**TASK STATEMENT**
Could you retype exactly the lines below between the one holding "gap: 3px ->" and the one holding "width: 60px ->", inclusive, leaving out any pictures?

** Opening STORED DATA block **

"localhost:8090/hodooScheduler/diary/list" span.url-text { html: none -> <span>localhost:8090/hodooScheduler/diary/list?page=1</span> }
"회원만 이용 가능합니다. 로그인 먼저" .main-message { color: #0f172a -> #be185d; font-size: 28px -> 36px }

** Closing STORED DATA block **
** Opening STORED DATA block **

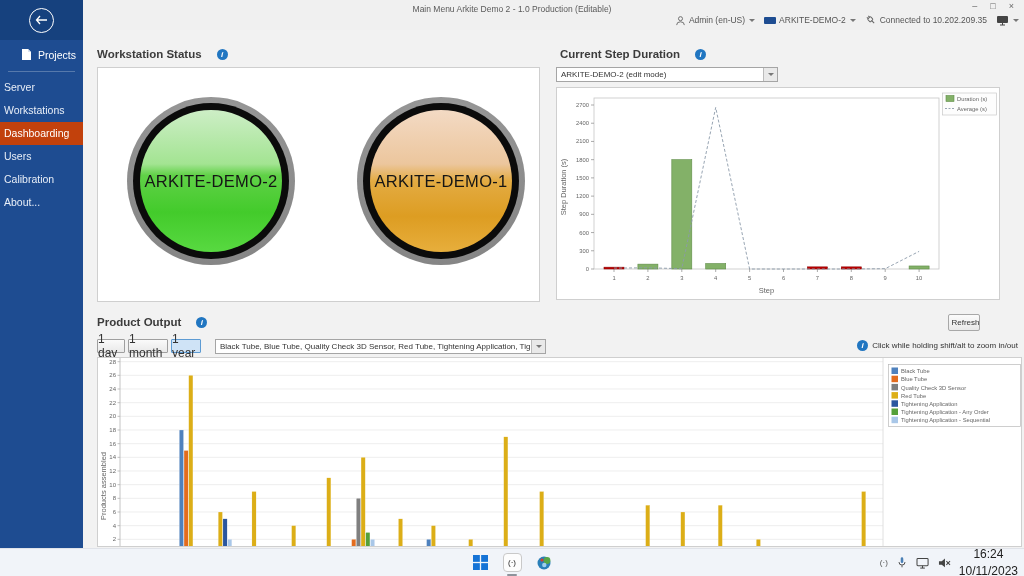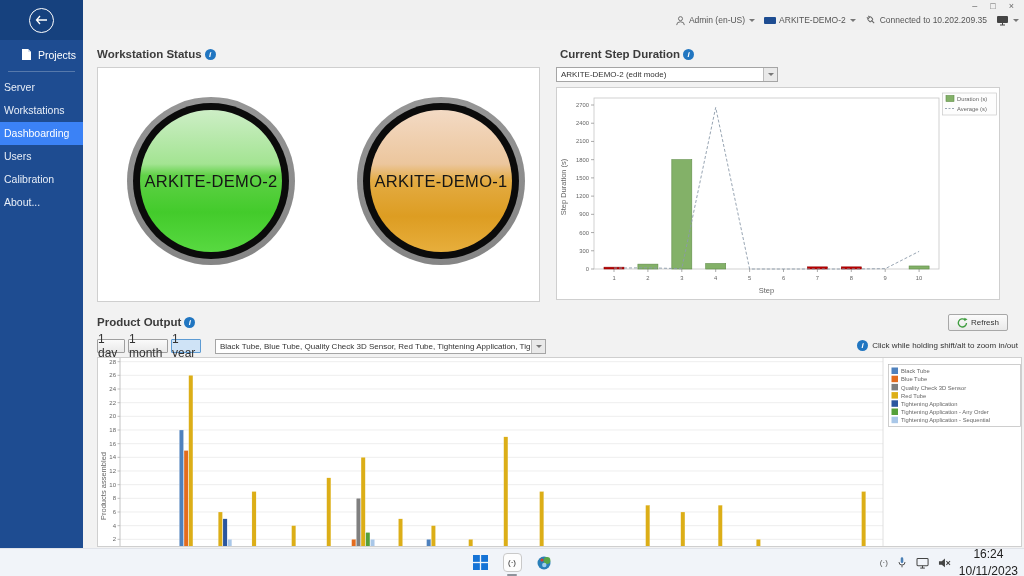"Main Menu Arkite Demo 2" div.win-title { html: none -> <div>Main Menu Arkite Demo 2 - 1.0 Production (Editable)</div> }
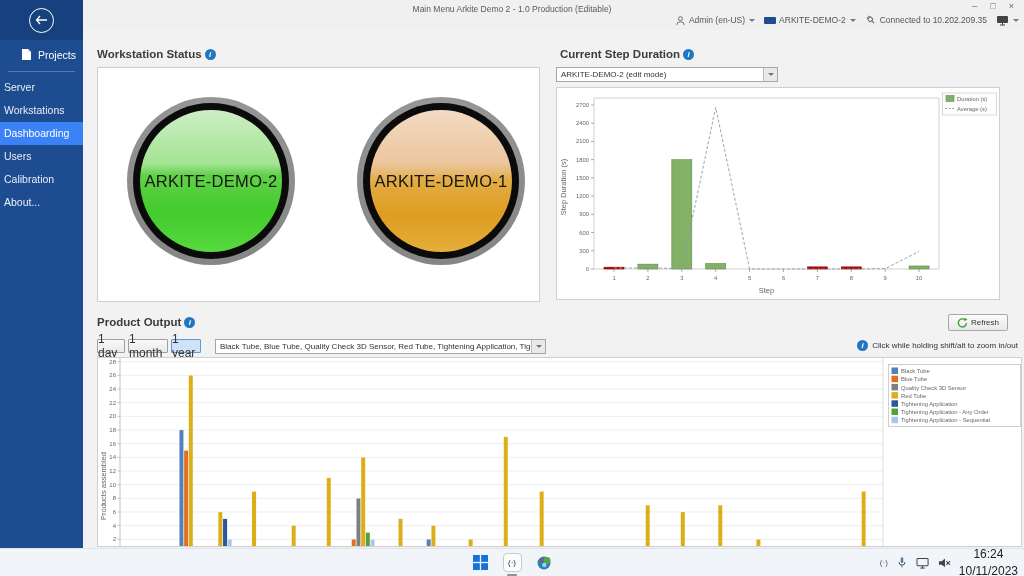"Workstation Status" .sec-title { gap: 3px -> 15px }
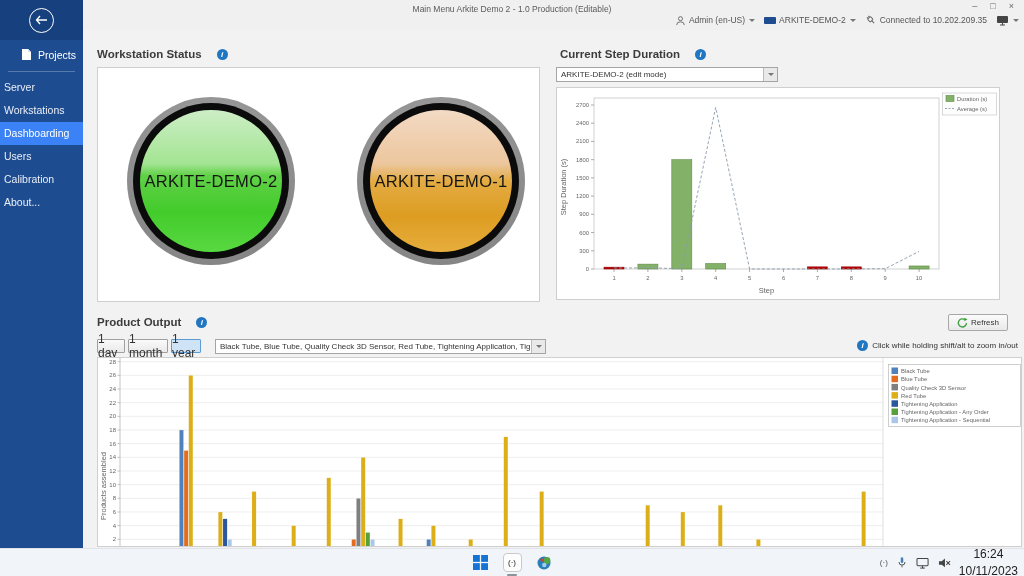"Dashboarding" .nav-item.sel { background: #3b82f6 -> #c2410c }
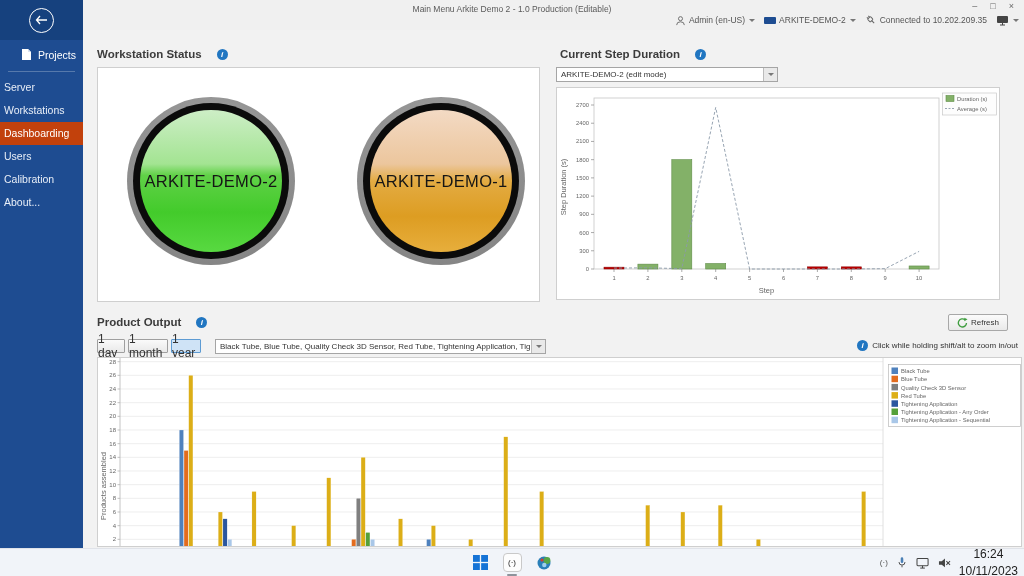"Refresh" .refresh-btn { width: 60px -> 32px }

** Closing STORED DATA block **
** Opening STORED DATA block **

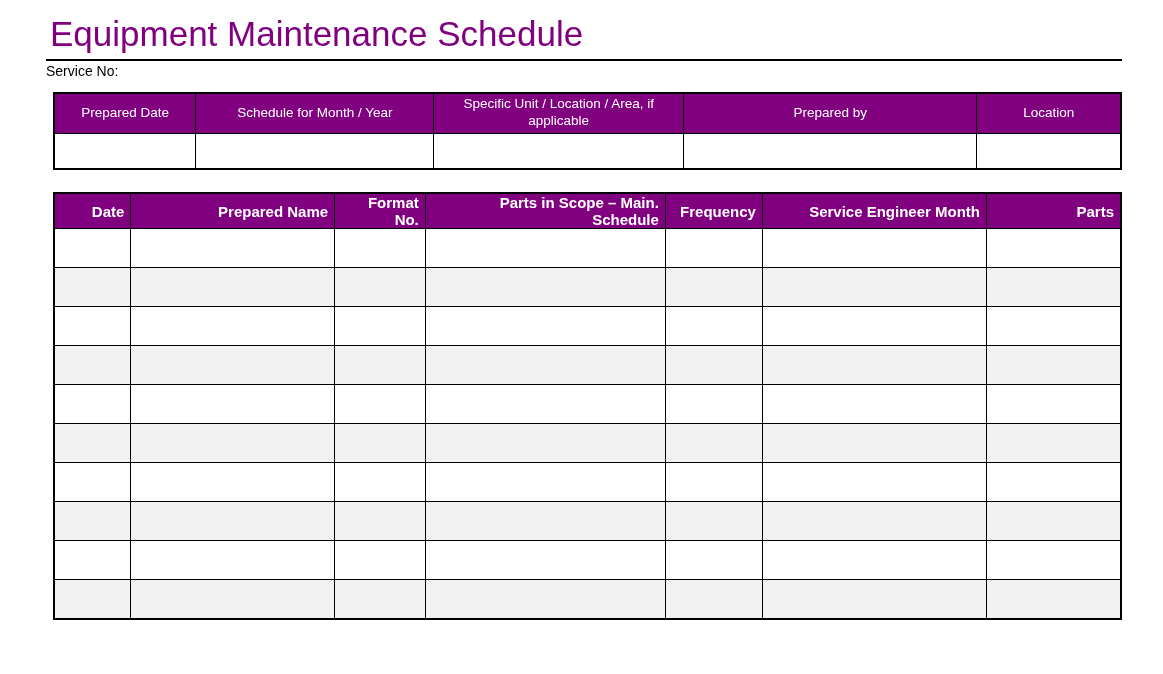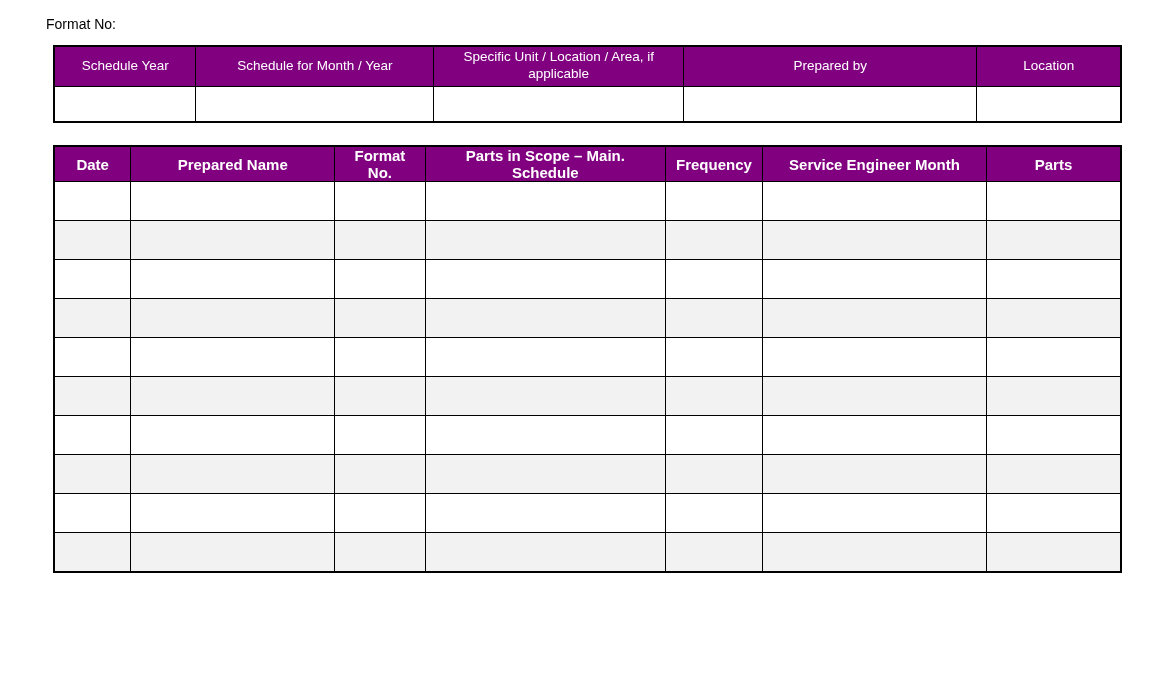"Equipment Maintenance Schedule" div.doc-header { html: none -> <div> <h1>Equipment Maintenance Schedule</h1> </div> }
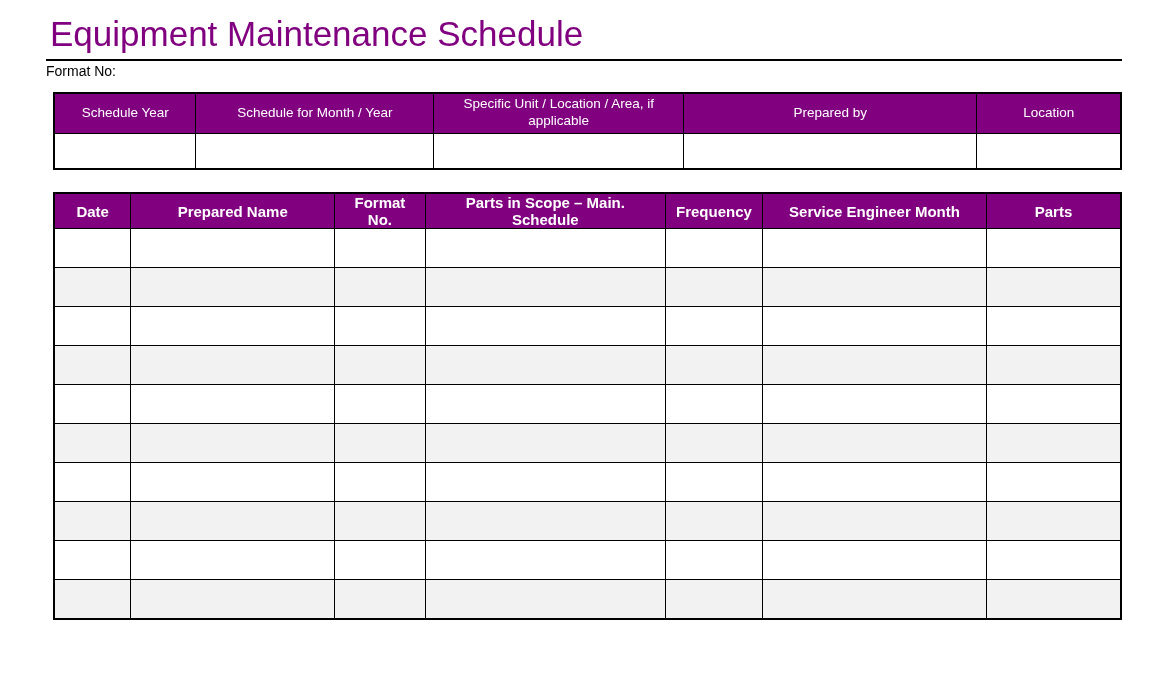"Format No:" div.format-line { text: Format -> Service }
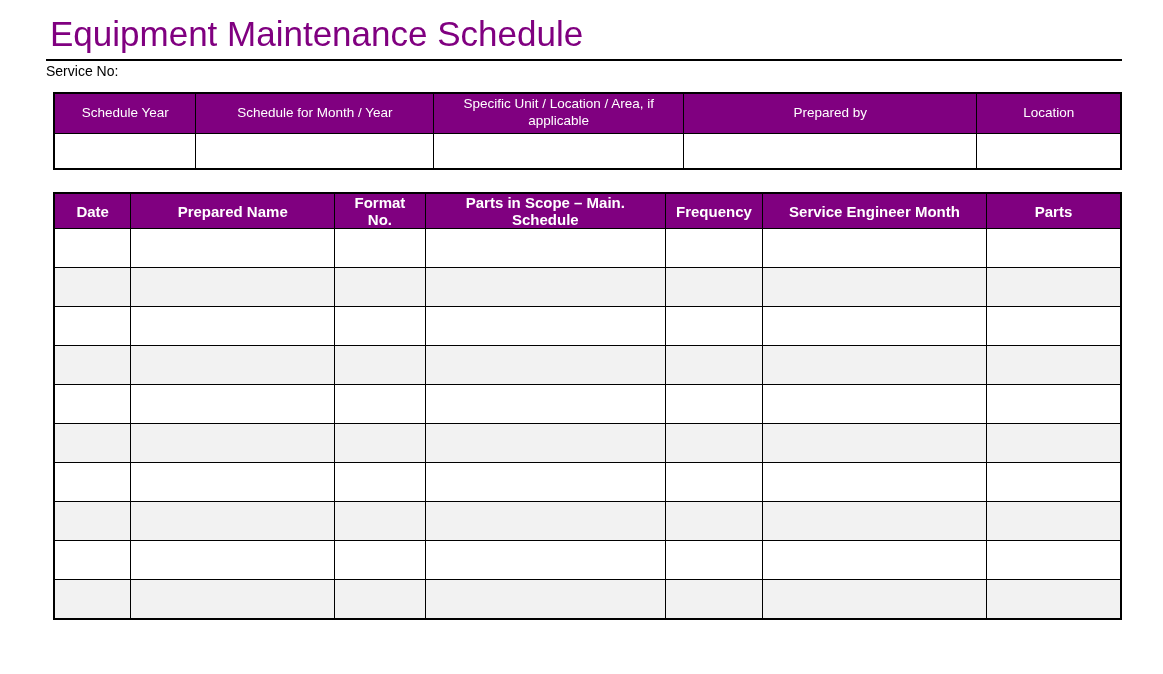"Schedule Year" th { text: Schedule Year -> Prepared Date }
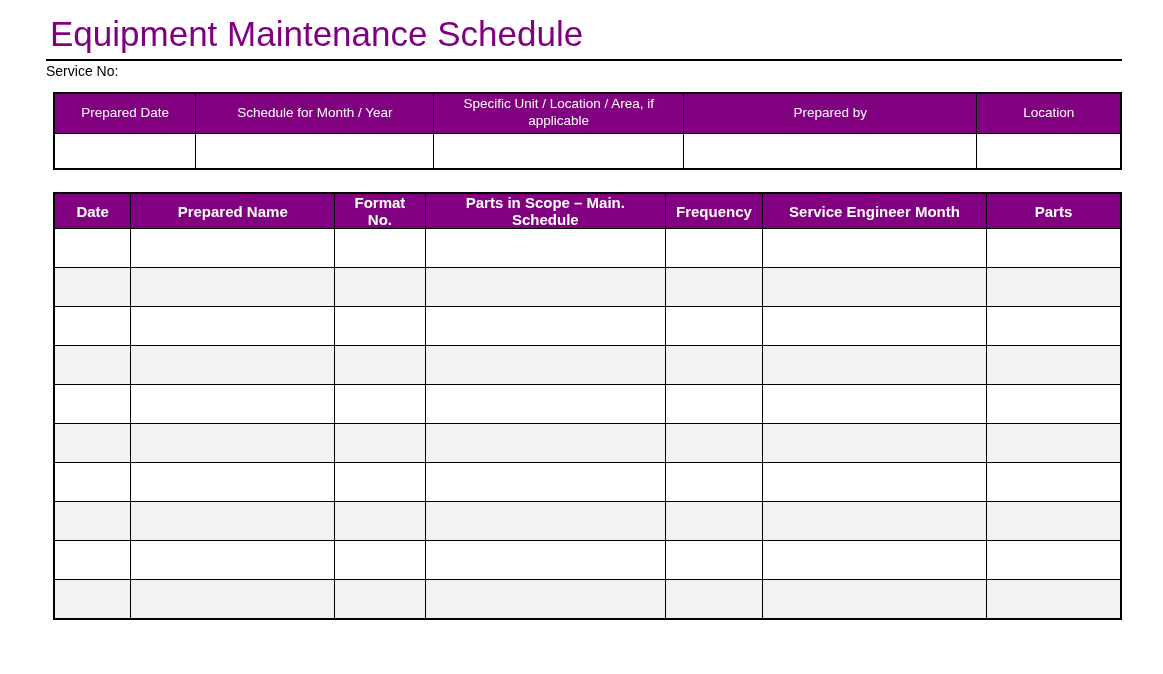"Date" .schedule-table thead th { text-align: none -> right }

** Closing STORED DATA block **

**EXPECTED ANSWER**
"Workstation Status" .sec-title { gap: 3px -> 15px }
"Dashboarding" .nav-item.sel { background: #3b82f6 -> #c2410c }
"Refresh" .refresh-btn { width: 60px -> 32px }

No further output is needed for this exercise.